Exercise description
Each line below from the one containing "subtotal: 3628.00 -> 3695.00" through the one containing "total: 3957.60 -> 3933.36" should be output exactly as it stands, and no other line should appear.

Input

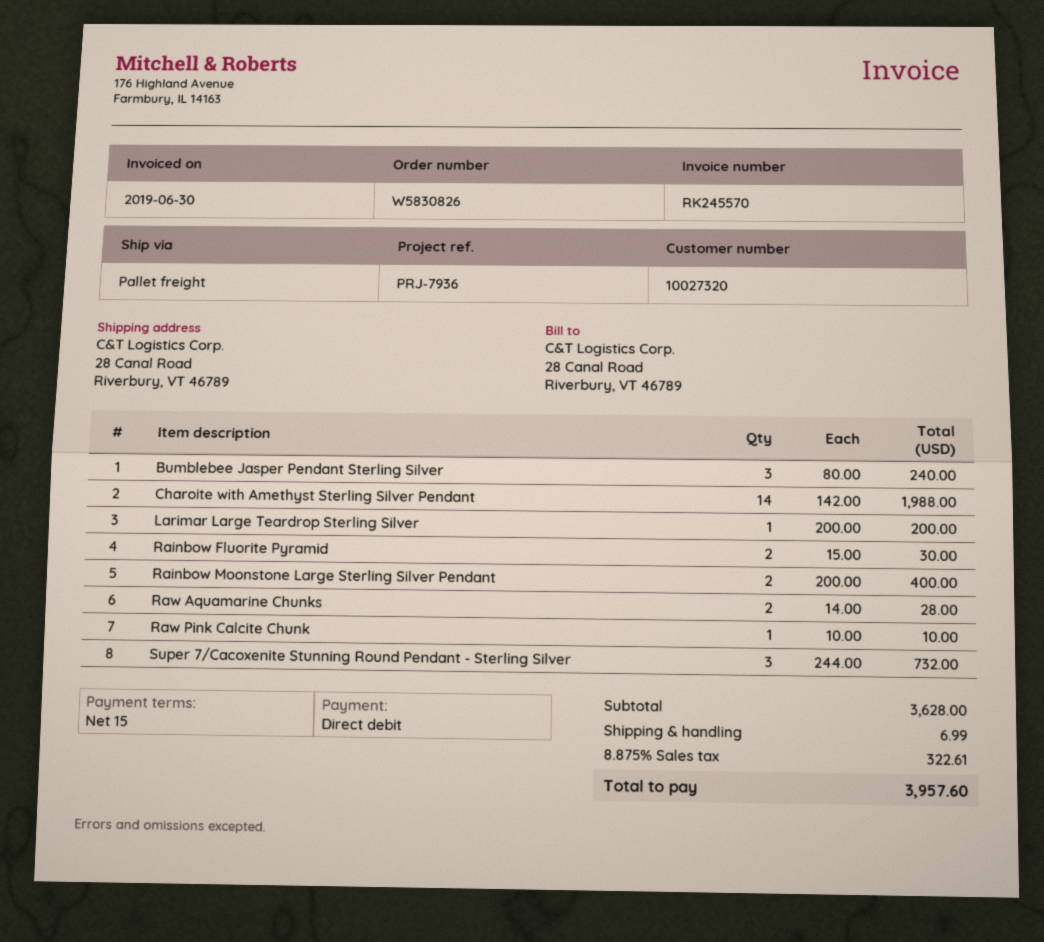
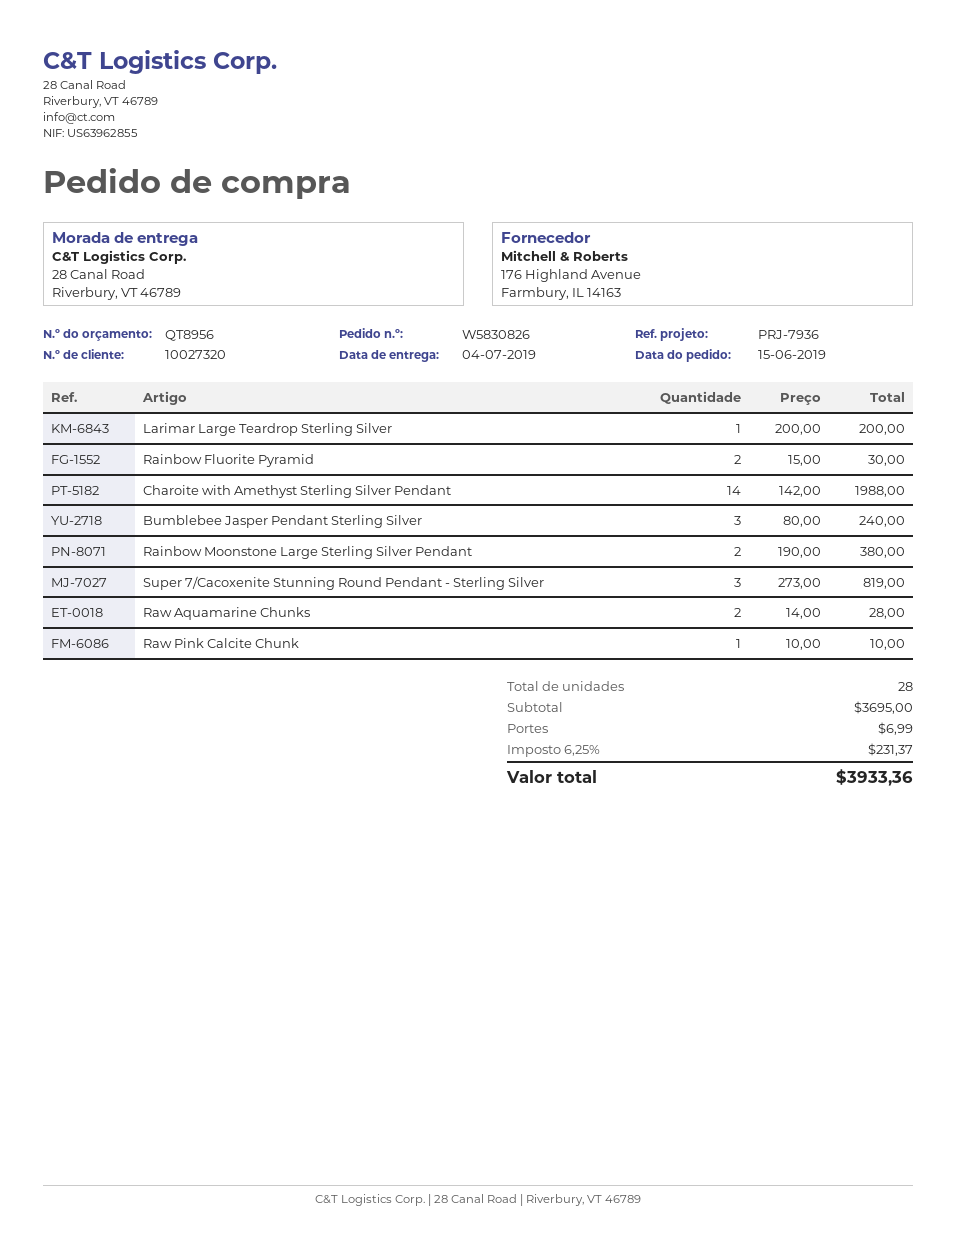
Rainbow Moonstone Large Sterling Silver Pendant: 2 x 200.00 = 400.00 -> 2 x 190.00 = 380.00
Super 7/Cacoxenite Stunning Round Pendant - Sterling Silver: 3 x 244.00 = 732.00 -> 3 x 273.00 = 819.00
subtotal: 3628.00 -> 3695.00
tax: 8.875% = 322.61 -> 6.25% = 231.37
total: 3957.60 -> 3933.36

---

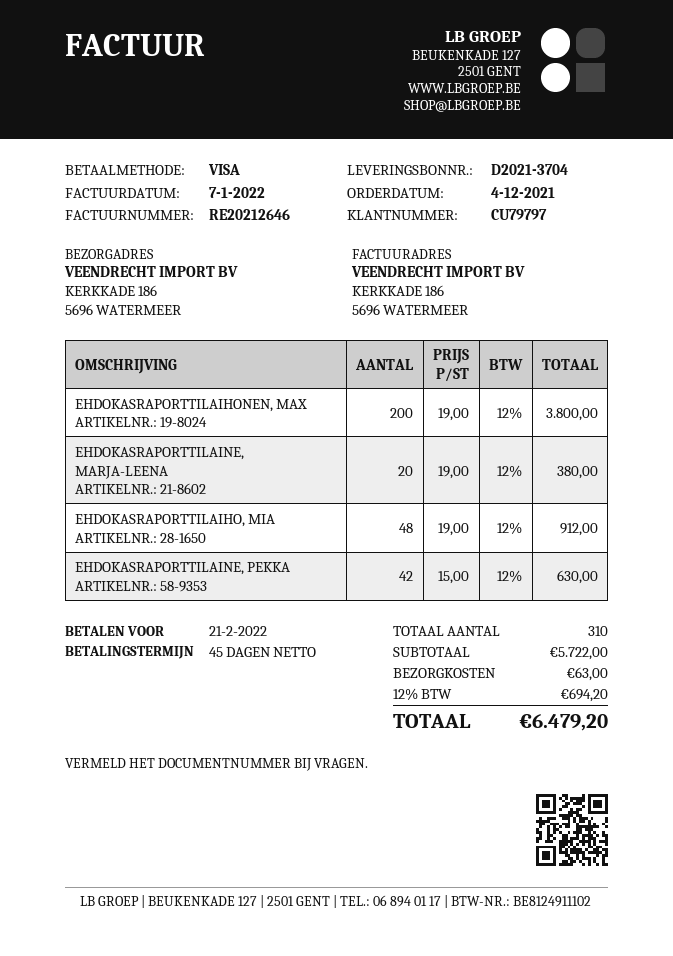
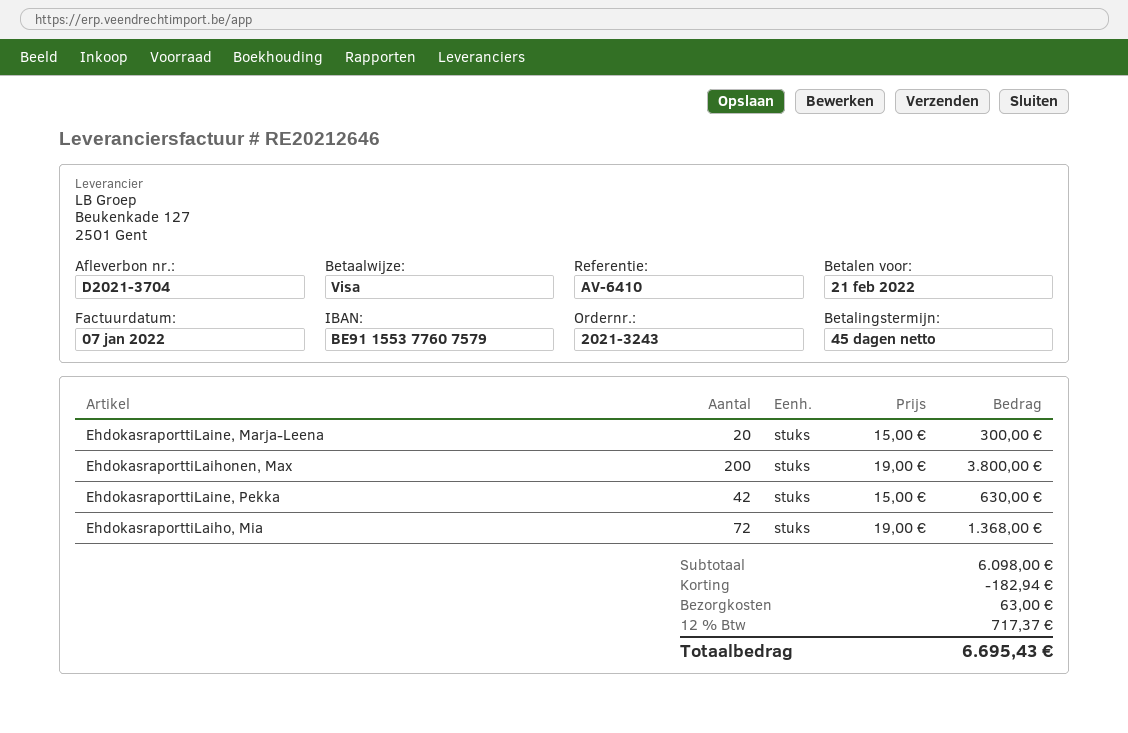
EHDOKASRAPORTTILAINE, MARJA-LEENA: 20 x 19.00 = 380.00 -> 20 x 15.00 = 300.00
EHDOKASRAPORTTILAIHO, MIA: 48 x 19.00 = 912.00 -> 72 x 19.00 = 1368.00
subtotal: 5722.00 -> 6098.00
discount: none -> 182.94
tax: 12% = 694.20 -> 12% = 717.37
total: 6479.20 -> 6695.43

Result of the exercise
subtotal: 3628.00 -> 3695.00
tax: 8.875% = 322.61 -> 6.25% = 231.37
total: 3957.60 -> 3933.36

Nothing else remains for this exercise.